Geely's founder, Li Shufu -- with government endorsement of the buy -- hopes to revive Volvo's fortunes within a couple of years, opening a plant to produce 300,000 cars a year (double Volvo's current output). And the purchase was a bargain, with Shufu's business paying considerably less for Volvo than the nearly $6.5bn Ford did in 1999. All if this suggests the buy was a purely output-driven decision.

But it's also pledged to keep the company's Swedish operations going, a potentially expensive option that suggests Shufu has more than just pure output in its sight.

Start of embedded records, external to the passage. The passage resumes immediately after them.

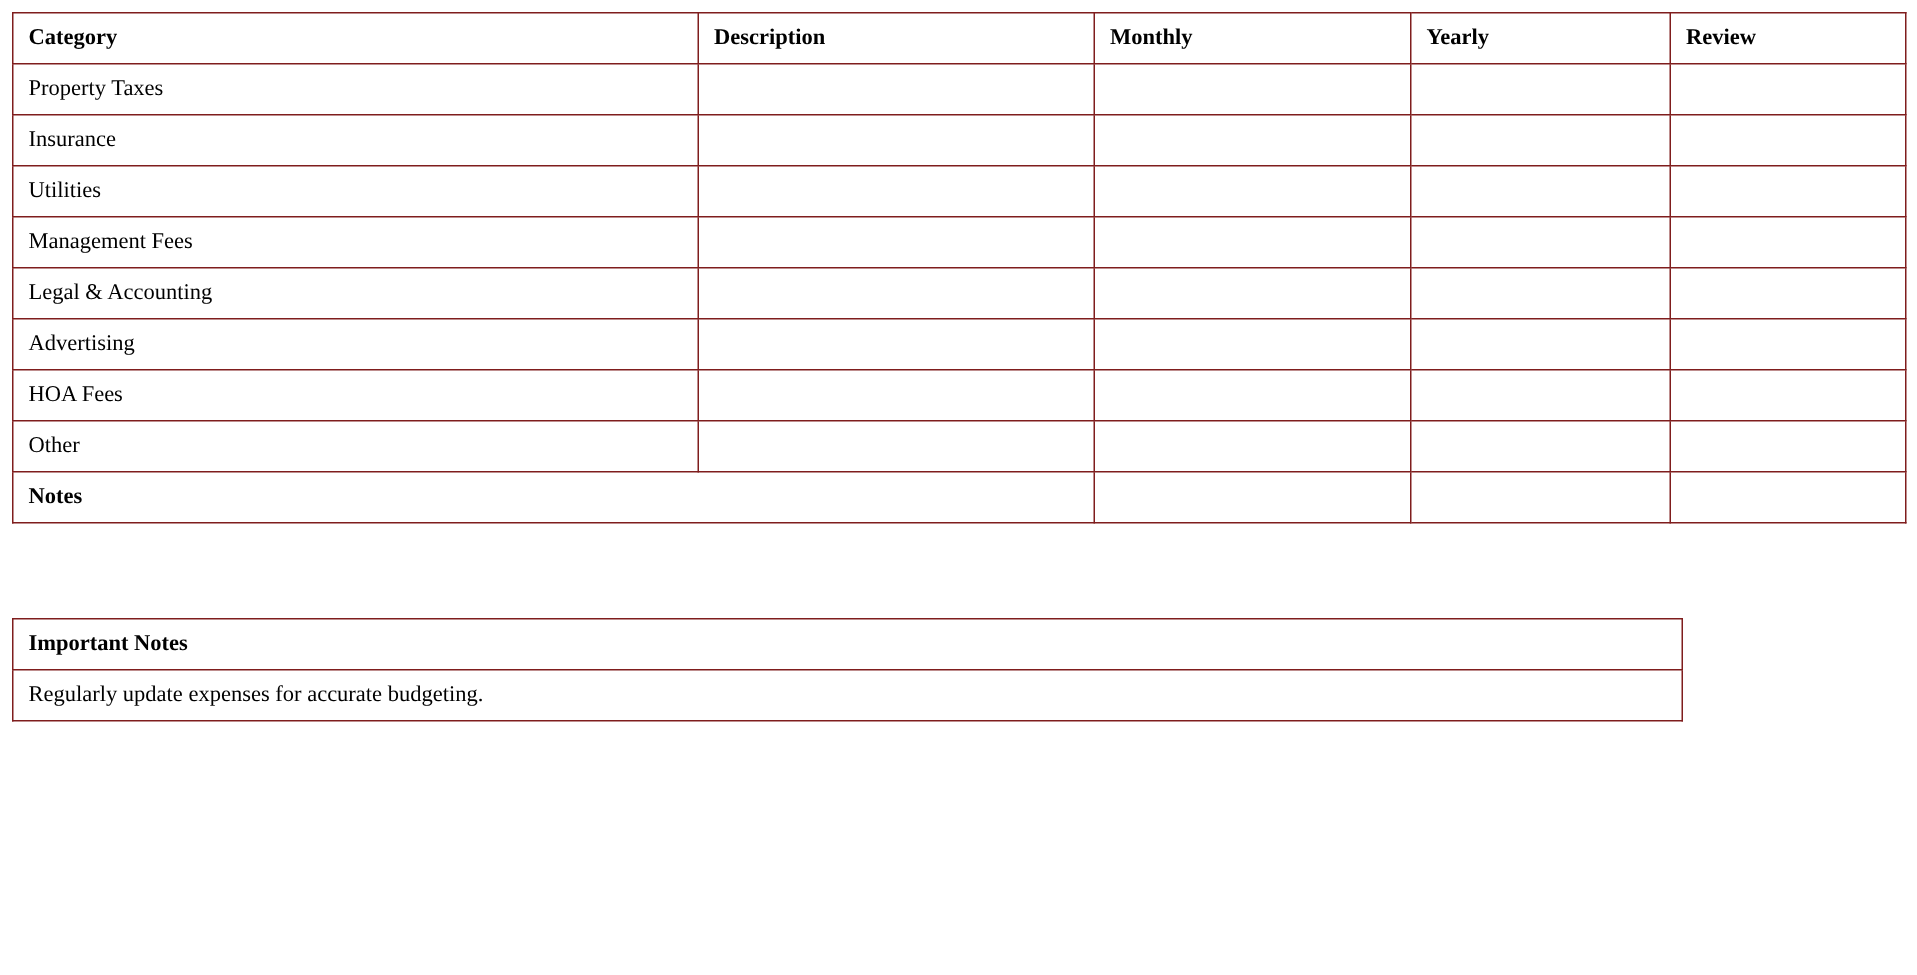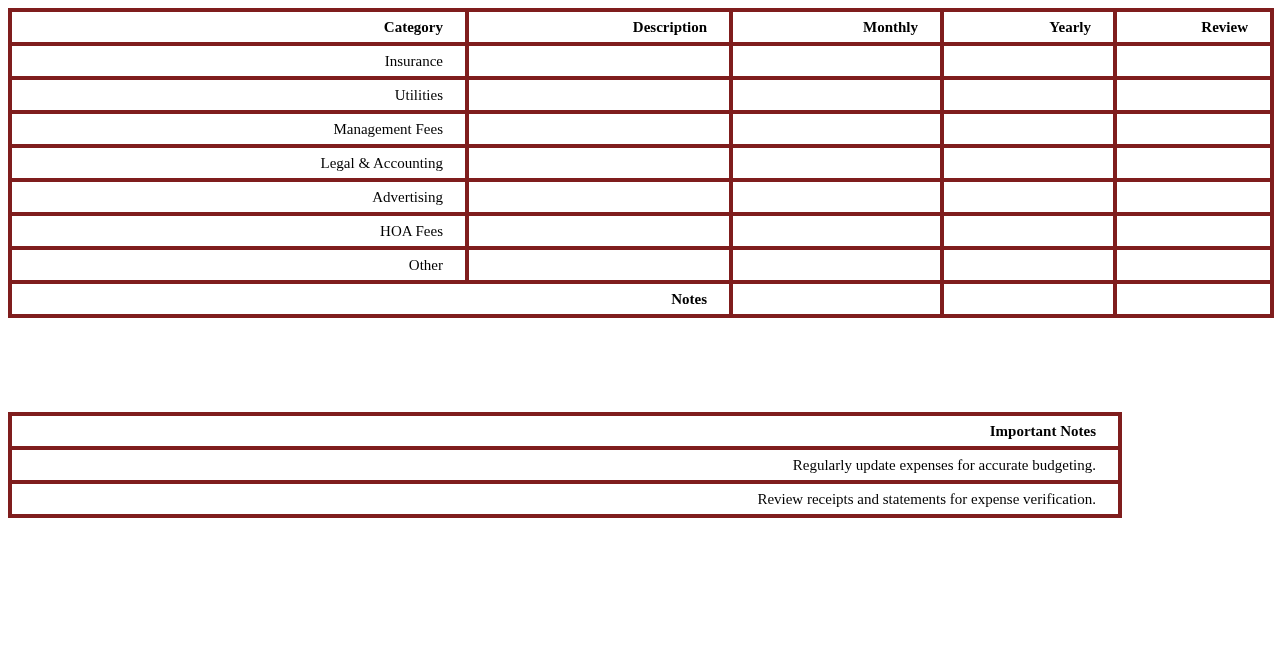"Category" td, th { border: 4px solid #7f1d1d -> 1px solid #7f1d1d; padding: 0 22px -> 0 10px; text-align: right -> left }
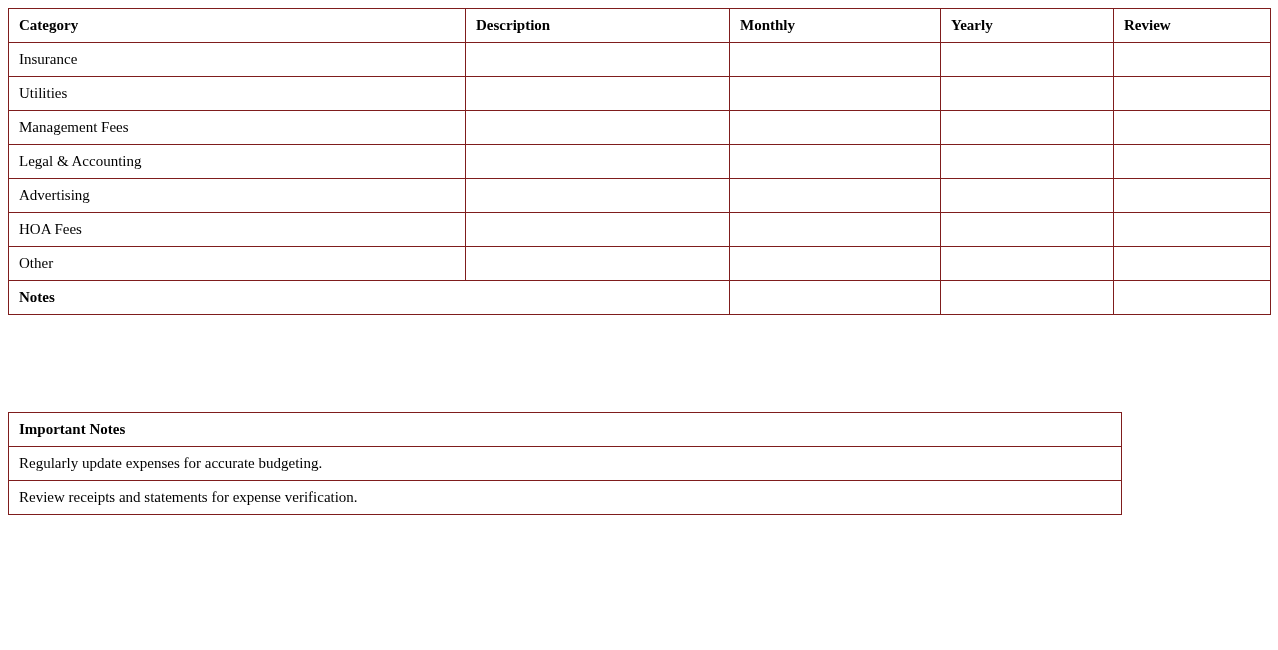"Property Taxes" tr { html: none -> <tr> <td>Property Taxes</td> <td></td> <td></td> <td></td> <td></td> </tr> }
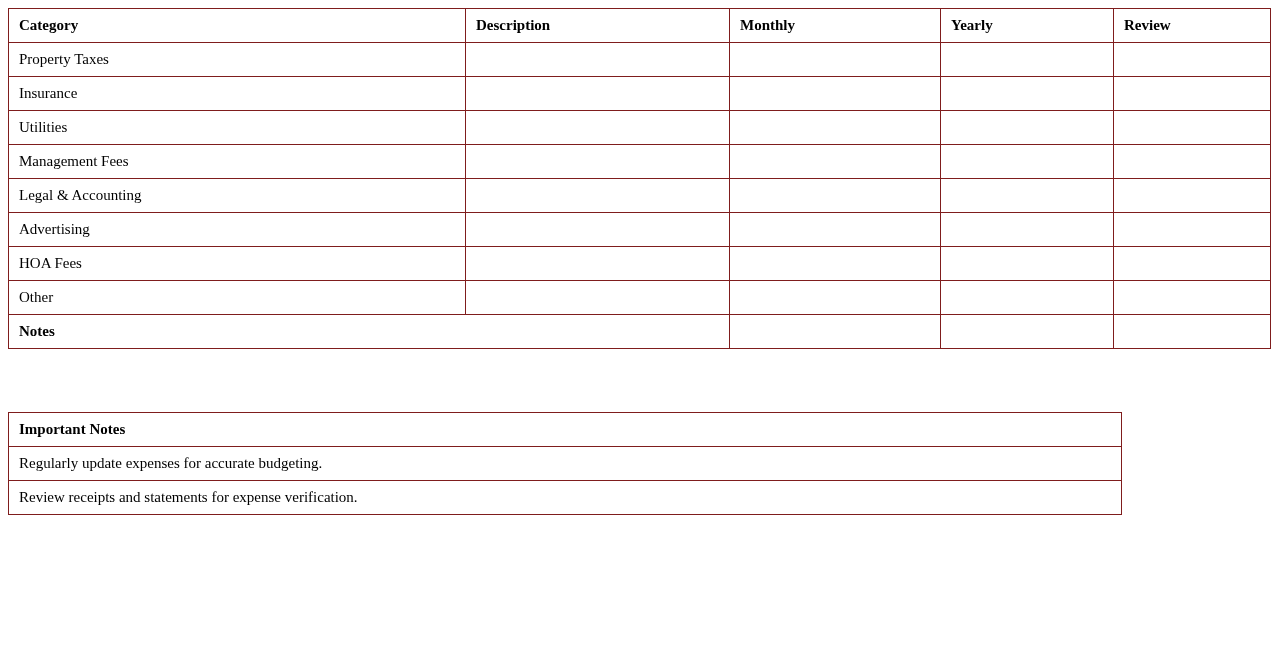"Review receipts and statements for" tr { html: <tr> <td>Review receipts and statements for expense verification.</td> </tr> -> none }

The argument is that it can use the prestige marque as an image enhancer, improving its brand image and its reputation in the local market, where it's known for selling cheap cars.

And yes, it is a capability-building move: it can learn from the Volvo acquisition, fulfilling predictions that "with much of the automotive industry in Europe and America in deep trouble, Chinese companies look highly likely to make some strategic purchases," as Booz's Edward Tse writes in his book, "The China Strategy". But Geely can also develop on that learning, using the Chinese market as a test-bed to develop efficient practices to keep prices down but quality up.

And that's perhaps where China's innovative capacity's underestimated by more mature markets. As a young market, it's bound to need acquisitions to grow quickly and enhance technical clout against competitors. But it's dangerous to assume that innovation isn't part of its future. It may not produce groundbreaking Apple-style products, but, in flagging industries such as automotive, it's feasible that acquisitions will feed into process innovations that re-shape those industries. As Tse writes, "Do not underestimate how much change China can get through in an extremely short time."